George Berci (néBleier; 14 March 1921 – 30 August 2024) was a Hungarian-American surgeon at Cedars-Sinai Medical Center in Los Angeles, United States and a pioneer in minimally invasive surgeries. He developed instruments for laparoscopic surgery[1] that have been incorporated into minimally invasive surgery techniques used today.[2][3][4]
Background
Berci was born as Gyorgy Bleier in Szeged, Hungary on 14 March 1921,[5][6] and spent time in both Hungary and Austria as a boy. He became a Jewish conscripted laborer for the Hungarians in 1942 and narrowly escaped deportation to Auschwitz in 1944 on a train near Budapest. He made his way to Budapest and worked for the Hungarian underground until World War II ended. He lost his father and grandfather in the Holocaust, but his mother survived. Berci wanted to become a musician, but his mother insisted that he become a doctor.[7] He graduated from medical school at the University of Szeged in 1950 and took a position as a surgeon at the University Hospital in Budapest.[8] By then, he changed his surname to Berci.[5]

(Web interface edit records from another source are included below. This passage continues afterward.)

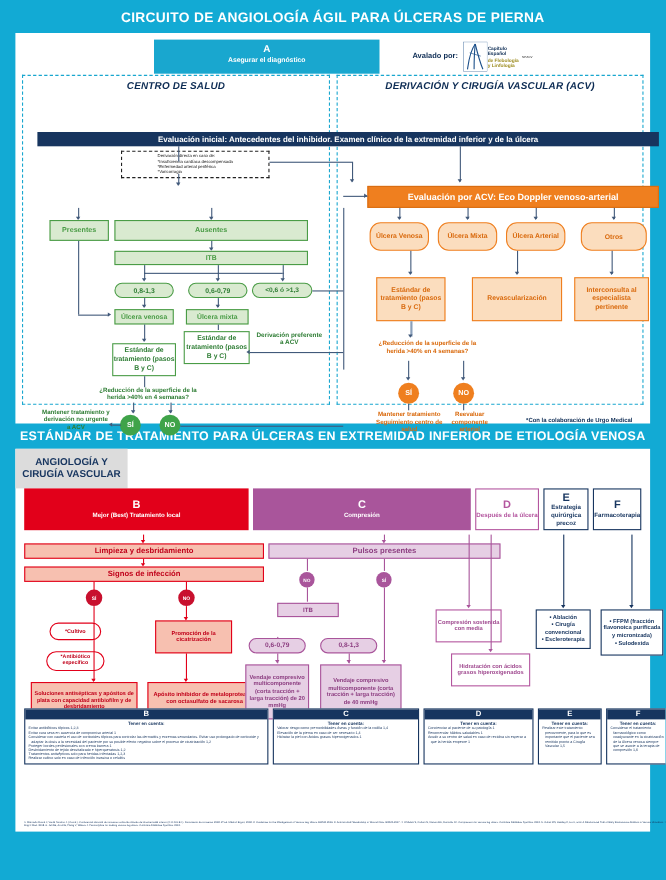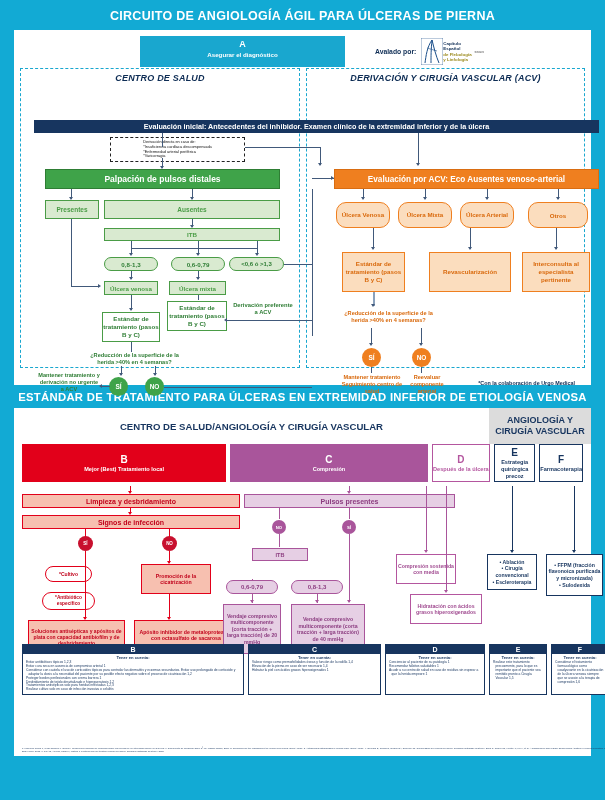--- a/index.html
+++ b/index.html
@@ -199,21 +199,20 @@
       </div>
     </div>
 
     <div class="navyBar">Evaluación inicial: Antecedentes del inhibidor. Examen clínico de la extremidad inferior y de la úlcera</div>
 
     <div class="fx dashbox" style="left:96px;top:107px;width:135px;height:25px;white-space:pre-line;">Derivación directa en caso de:
 *Insuficiencia cardíaca descompensada
 *Enfermedad arterial periférica
 *Varicorragia</div>
 
-    <div class="fx gr-dark" style="left:31px;top:139px;width:235px;height:20px;font-size:8.5px;">Palpación de pulsos distales</div>
 
     <div class="fx gr-lite" style="left:31px;top:170px;width:54px;height:19px;font-size:6.5px;">Presentes</div>
     <div class="fx gr-lite" style="left:90px;top:170px;width:176px;height:19px;font-size:6.5px;">Ausentes</div>
 
     <div class="fx gr-lite" style="left:90px;top:198px;width:176px;height:13px;font-size:6.2px;">ITB</div>
 
     <div class="fx gr-pill" style="left:90px;top:227px;width:54px;height:14px;font-size:6.2px;">0,8-1,3</div>
     <div class="fx gr-pill" style="left:157px;top:227px;width:54px;height:14px;font-size:6.2px;">0,6-0,79</div>
     <div class="fx gr-pill" style="left:215px;top:227px;width:55px;height:14px;font-size:6px;">&lt;0,6 ó &gt;1,3</div>
 
@@ -224,21 +223,21 @@
     <div class="fx gr-white" style="left:153px;top:271px;width:60px;height:30px;font-size:6.2px;line-height:8px;">Estándar de tratamiento (pasos B y C)</div>
 
     <div class="lbltxt g-txt" style="left:219px;top:272px;width:60px;font-size:5.8px;line-height:7px;">Derivación preferente a ACV</div>
 
     <div class="lbltxt g-txt" style="left:68px;top:322px;width:105px;font-size:5.6px;line-height:7px;">¿Reducción de la superficie de la herida &gt;40% en 4 semanas?</div>
 
     <div class="fx circ c-green" style="left:95px;top:347px;width:19px;height:19px;">SÍ</div>
     <div class="fx circ c-green" style="left:131px;top:347px;width:19px;height:19px;">NO</div>
     <div class="lbltxt g-txt" style="left:24px;top:342px;width:62px;font-size:5.6px;line-height:7px;">Mantener tratamiento y derivación no urgente a ACV</div>
 
-    <div class="fx or-dark" style="left:320px;top:139px;width:265px;height:20px;font-size:8.2px;">Evaluación por ACV: Eco Ausentes venoso-arterial</div>
+    <div class="fx or-dark" style="left:320px;top:139px;width:265px;height:20px;font-size:8.2px;">Evaluación por ACV: Eco Doppler venoso-arterial</div>
 
     <div class="fx or-pill" style="left:322px;top:172px;width:54px;height:26px;font-size:6.2px;line-height:7.5px;">Úlcera Venosa</div>
     <div class="fx or-pill" style="left:384px;top:172px;width:54px;height:26px;font-size:6.2px;line-height:7.5px;">Úlcera Mixta</div>
     <div class="fx or-pill" style="left:446px;top:172px;width:54px;height:26px;font-size:6.2px;line-height:7.5px;">Úlcera Arterial</div>
     <div class="fx or-pill" style="left:514px;top:172px;width:60px;height:26px;font-size:6.2px;">Otros</div>
 
     <div class="fx or-lite" style="left:328px;top:222px;width:63px;height:40px;font-size:6.2px;line-height:8px;">Estándar de tratamiento (pasos B y C)</div>
     <div class="fx or-lite" style="left:415px;top:222px;width:82px;height:40px;font-size:6.2px;line-height:8px;">Revascularización</div>
     <div class="fx or-lite" style="left:508px;top:222px;width:68px;height:40px;font-size:6.2px;line-height:8px;">Interconsulta al especialista pertinente</div>
 
@@ -321,21 +320,20 @@
     <div class="ln lnv" style="left:357px;top:337px;height:6px;"></div>
     <div class="ln lnv" style="left:407px;top:337px;height:6px;"></div>
 
     <div class="collab">*Con la colaboración de Urgo Medical</div>
   </div>
 
   <div class="mainTitle" id="title2">ESTÁNDAR DE TRATAMIENTO PARA ÚLCERAS EN EXTREMIDAD INFERIOR DE ETIOLOGÍA VENOSA</div>
 
   <div class="panel" id="panel2">
     <div class="p2headrow">
-      <div class="p2h1">CENTRO DE SALUD/ANGIOLOGÍA Y CIRUGÍA VASCULAR</div>
       <div class="p2h2">ANGIOLOGÍA Y CIRUGÍA VASCULAR</div>
     </div>
 
     <div class="colHeads">
       <div class="ch chB">
         <div class="L">B</div>
         <div class="S">Mejor (Best) Tratamiento local</div>
       </div>
       <div class="ch chC">
         <div class="L">C</div>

Berci turned 100 in March 2021,[9] and died from complications of COVID-19 in Los Angeles, on 30 August 2024, at the age of 103.[10][11]
Career
In 1956, when the Hungarian Revolution took place, Berci was one of six doctors awarded a two-year Rockefeller Fellowship and he went to Melbourne, Australia.[3][12] In 1962, he developed the first miniature camera to use with an endoscope, which contributed to the development of video endoscopy.[3] In the early 1960s, he performed some of the first fluoroscopic cholangiograms in the world.[3] He was recruited in 1967 to move to Los Angeles and join Cedars-Sinai as a visiting scholar in the Department of Surgery.[2][13] Three years into his time at Cedars-Sinai, he became the director of the multidisciplinary surgical endoscopy unit.[3][7] In 1989, he and John Hunter started national surgical training courses to ensure that surgeons were performing the techniques correctly.[14] He served as the president of the Society of American Gastrointestinal and Endoscopic Surgeons in 1992.[3] In 2012, Berci opened the George Berci Surgical Training and Research Laboratory of Department of Surgical Research and Techniques in Budapest, Hungary.[15] He published more than 200 research papers and published textbooks and chapters on endoscopic surgery.[3][16]